Perl was my first love, starting with the pink Camel book. I learned OO by learning how Perl 5 introduced it with a single keyword (“bless”) on top of the existing Perl goodies. I have some CPAN modules, butn then I moved on, got exited a bit of Perl 6, but finally lost interest beause for me from the outside, progress seems to have slowed down to 0 asymptotically. So, I was really curious what Damian Conway (second perl god) had in his pocket. First of all, his keynote was really brilliant, centered around the (quite old) Perl (Fun-?) modules like Quantum::Superpositions. Really entertaining as well as his summary on Perl 6, which is IMO really 5 to 7 years late. The language is already quite nice (but nothing ‘modern’ functional-objectoriented crossover could not do also), but I would give it a serious try. Although I think that the runtime environment is still far from being usable performance wise. The demos in Damians first talk indicated a factor of 10 or so with which Perl 6 programs are slower compared to Perl 5 these days. Will it take another 10 years to catch up in performance ? Please not.

TypeScript

And then, when I really thought there is not something really exciting a this conference, then, TypeScript from Microsoft went along in the last talk ever on this conference. Anders Hejlsberg, father of Turbo Pascal, Delphi and C# presented a new Javascript-Addon called “TypeScript”. Also I really can’t be called a Microsoft fan boy, TypeScripts excites me quite a lot. It is a superset of JavaScript (so every JavaScript program is a valid TypeScript program, too) which compiles down to pure JavaScript without extra dependencies. It adds type and interface declarations to JavaScript functions which can help compilers to detect type-based errors early and tool for things like code completions or refactorings. For me it is different e.g. to Dart as it does not target a new kind of VM but the current state of JavaScript VMs. I suspect Microsoft’s return-on-invest goes over tooling, for which currently only a tight Visual Studio integration exists. But if others (Eclipse, IntelliJ) catch up, which shouldn’t be that hard if using the existing Java Type machinery, then it is really an exiting extension to JavaScript, allowing for all sort of comfort known to Java programmers like complex refactorings or early error detections. If non-Microsoft Tool support catches up quickly, I probably even give up my fresh love CoffeeScript.

GOTO vs. Devoxx

Since Devoxx is my home conference, I tend to compare them all against it:

  • Catering was far better in Aarhus than in Antwerp.

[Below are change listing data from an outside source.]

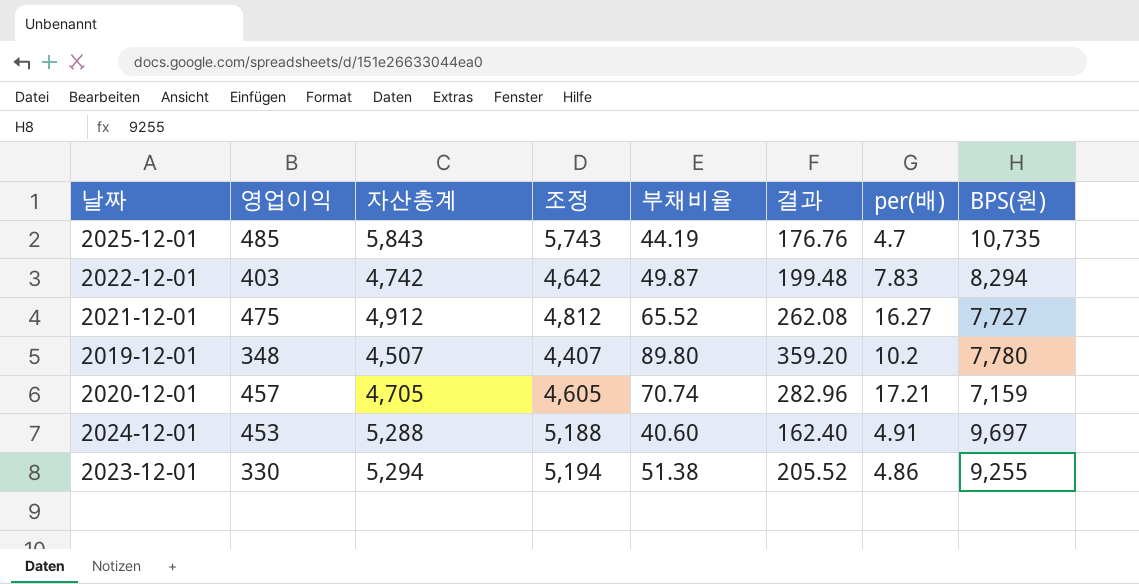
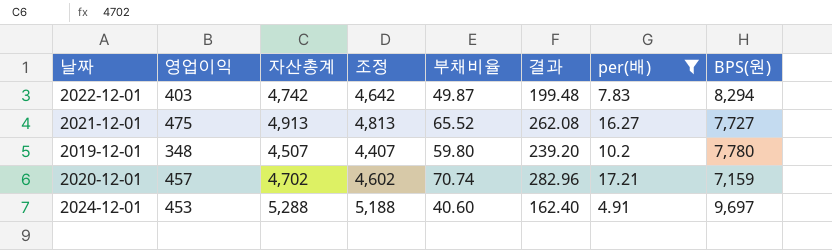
filter: none -> per(배) >= 4.91
2021-12-01 | 자산총계: 4,912 -> 4,913
2021-12-01 | 조정: 4,812 -> 4,813
2019-12-01 | 부채비율: 89.80 -> 59.80
2019-12-01 | 결과: 359.20 -> 239.20
2020-12-01 | 자산총계: 4,705 -> 4,702
2020-12-01 | 조정: 4,605 -> 4,602

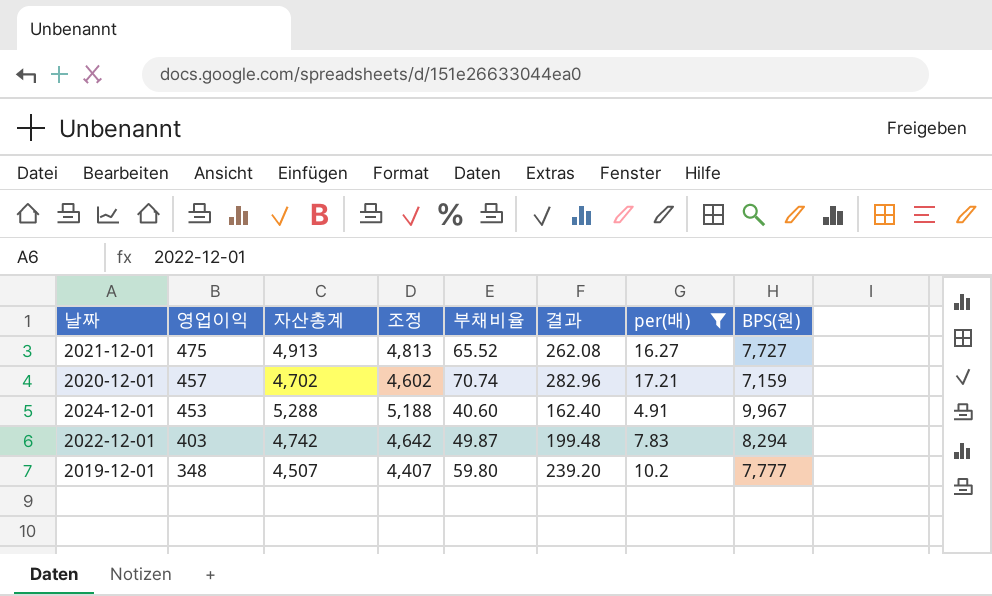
row order: none -> 영업이익 descending
2024-12-01 | BPS(원): 9,697 -> 9,967
2019-12-01 | BPS(원): 7,780 -> 7,777

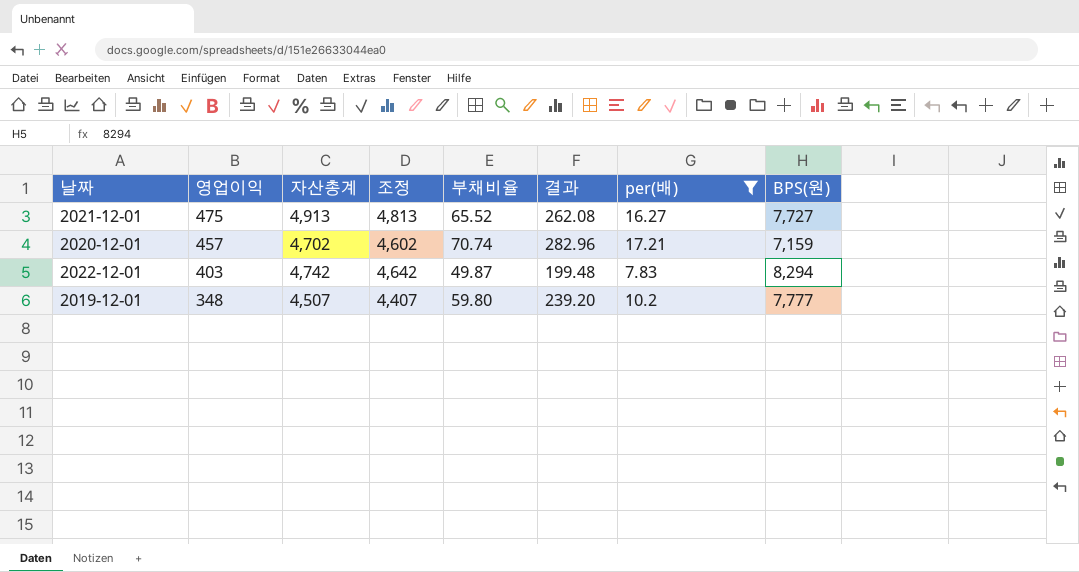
row 2024-12-01: 453 | 5,288 | 5,188 | 40.60 | 162.40 | 4.91 | 9,967 -> none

In fact, for a conference of this size it was excellent.
  • The concert hall in Aarhus hosted the GOTO conference at it was a quite nice ambience. However nothing can beat the cinema chairs in Antwerp’s Metropolis, especially when it comes to legroom.
  • Speaker quality was a bit mixed in Aarhus. There were really top-notch speakers at the GOTO where even the best speakers of Devoxx probably loose the comparison. But there were also really worse ones, so the spectrum was quite large.
  • The quality of talks or the ’technical depth’ was a bit disappointing. It could be, that I missed the most interesting ones, but those, which I attended were mostly high-level, which no much new insights (for me). Only a handful talks had some new stuff to present, which then I really enjoyed. And yes, luckily there was TypeScript at the end ;-)

To sum it up, I liked the conference (also I got sick at half-time ;-(, but probably won’t come back next year.